## [REQUIRED ACTION]
Set down all of the entries word for word, omitting the images they contain.

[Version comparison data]
——
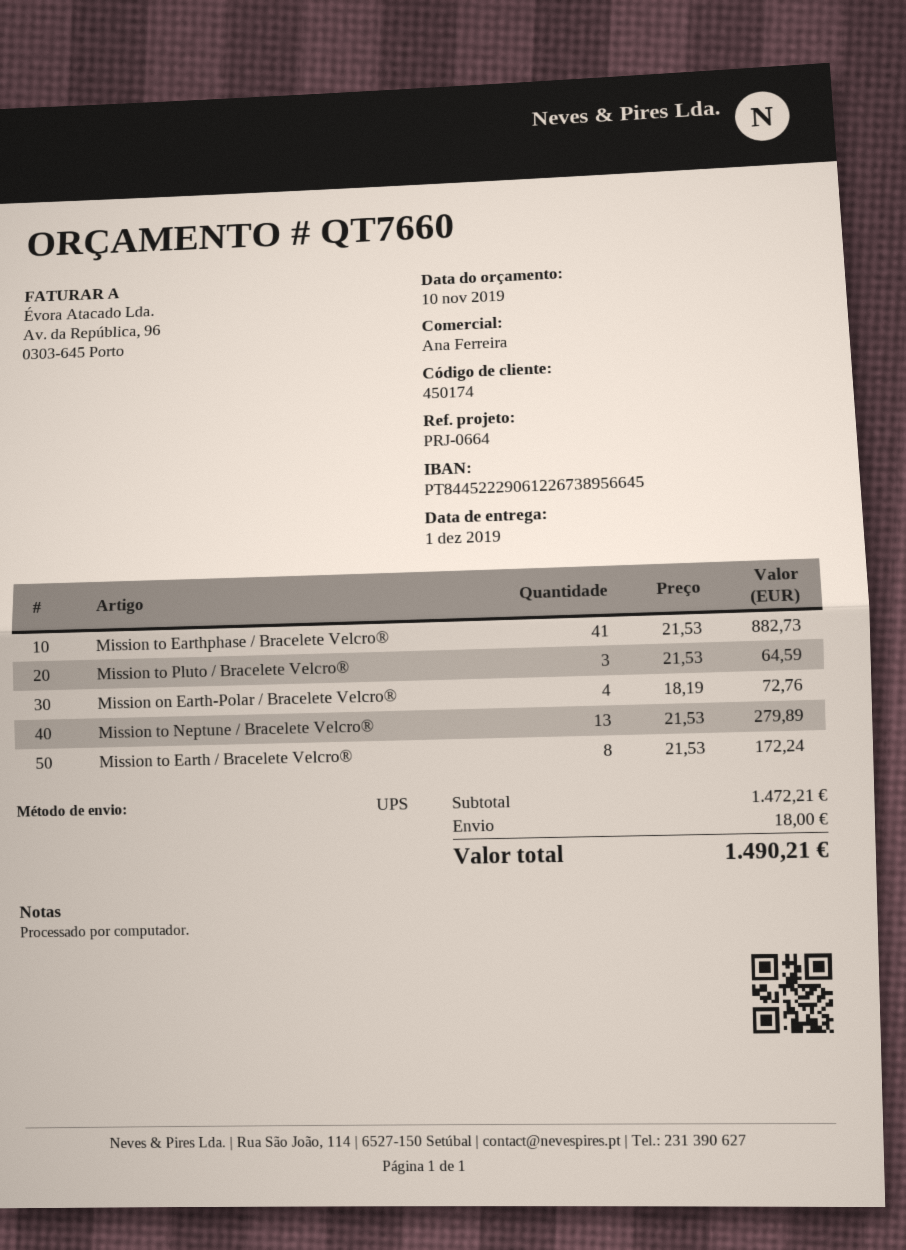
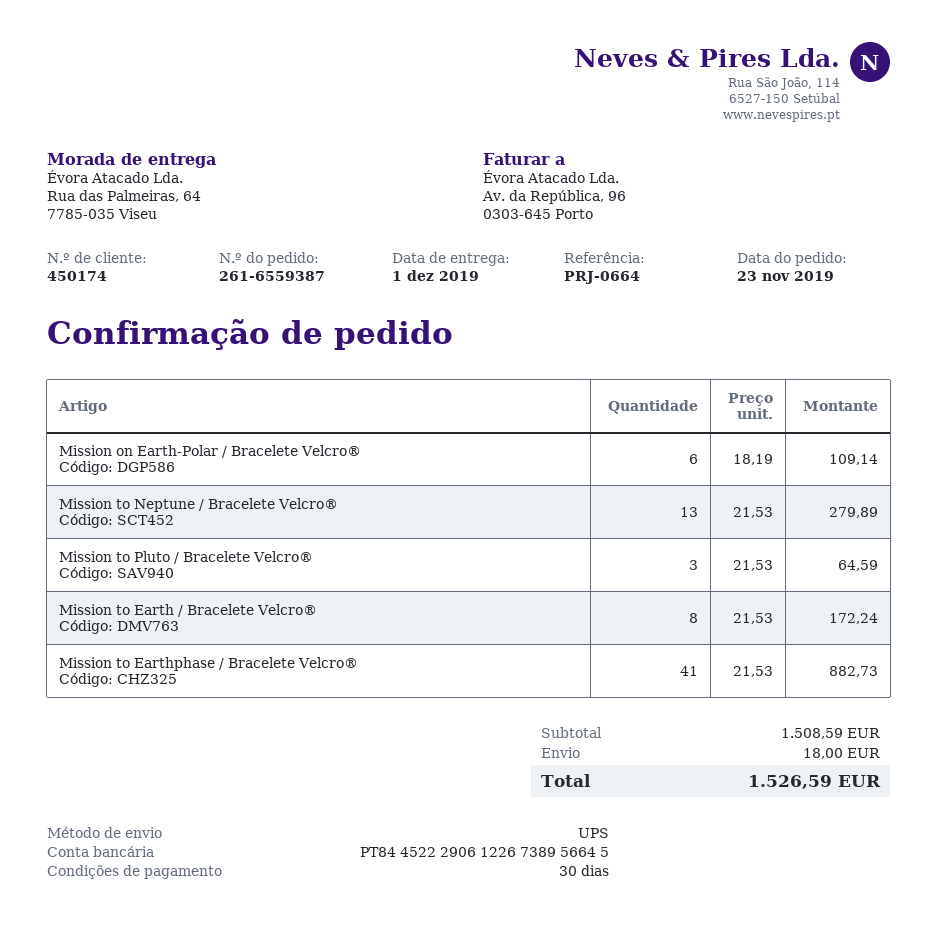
Mission on Earth-Polar / Bracelete Velcro®: 4 x 18.19 = 72.76 -> 6 x 18.19 = 109.14
subtotal: 1472.21 -> 1508.59
total: 1490.21 -> 1526.59

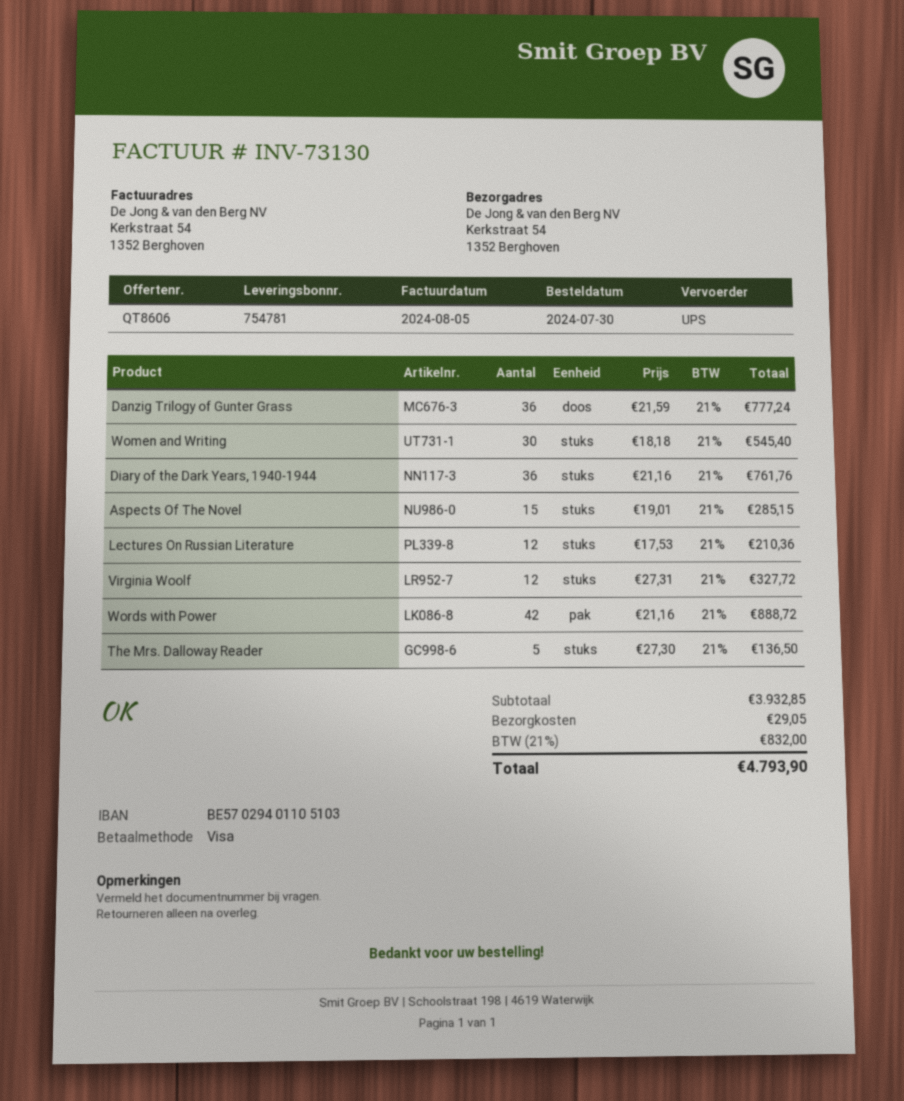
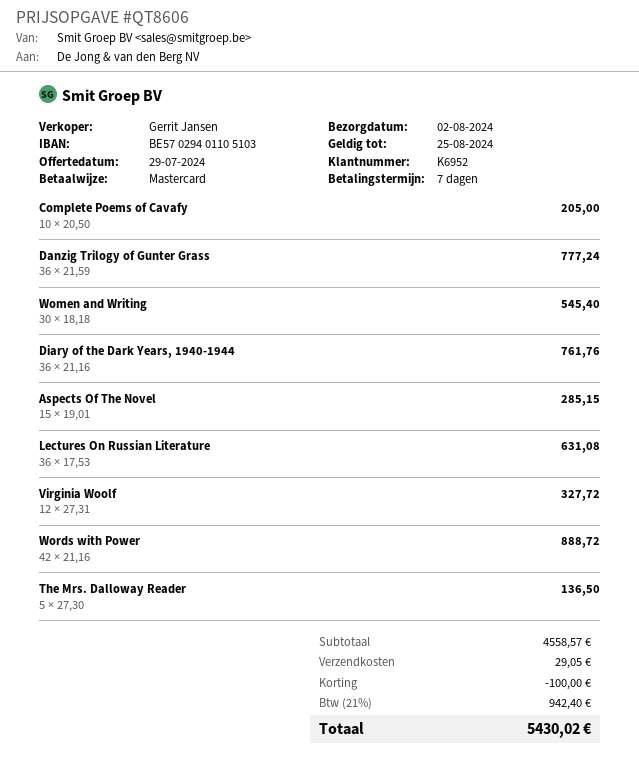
payment method: Visa -> Mastercard
Lectures On Russian Literature: 12 x 17.53 = 210.36 -> 36 x 17.53 = 631.08
Complete Poems of Cavafy: none -> 10 x 20.50 = 205.00
subtotal: 3932.85 -> 4558.57
discount: none -> 100.00
tax: 21% = 832.00 -> 21% = 942.40
total: 4793.90 -> 5430.02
——
## [REPLY]
Mission on Earth-Polar / Bracelete Velcro®: 4 x 18.19 = 72.76 -> 6 x 18.19 = 109.14
subtotal: 1472.21 -> 1508.59
total: 1490.21 -> 1526.59

payment method: Visa -> Mastercard
Lectures On Russian Literature: 12 x 17.53 = 210.36 -> 36 x 17.53 = 631.08
Complete Poems of Cavafy: none -> 10 x 20.50 = 205.00
subtotal: 3932.85 -> 4558.57
discount: none -> 100.00
tax: 21% = 832.00 -> 21% = 942.40
total: 4793.90 -> 5430.02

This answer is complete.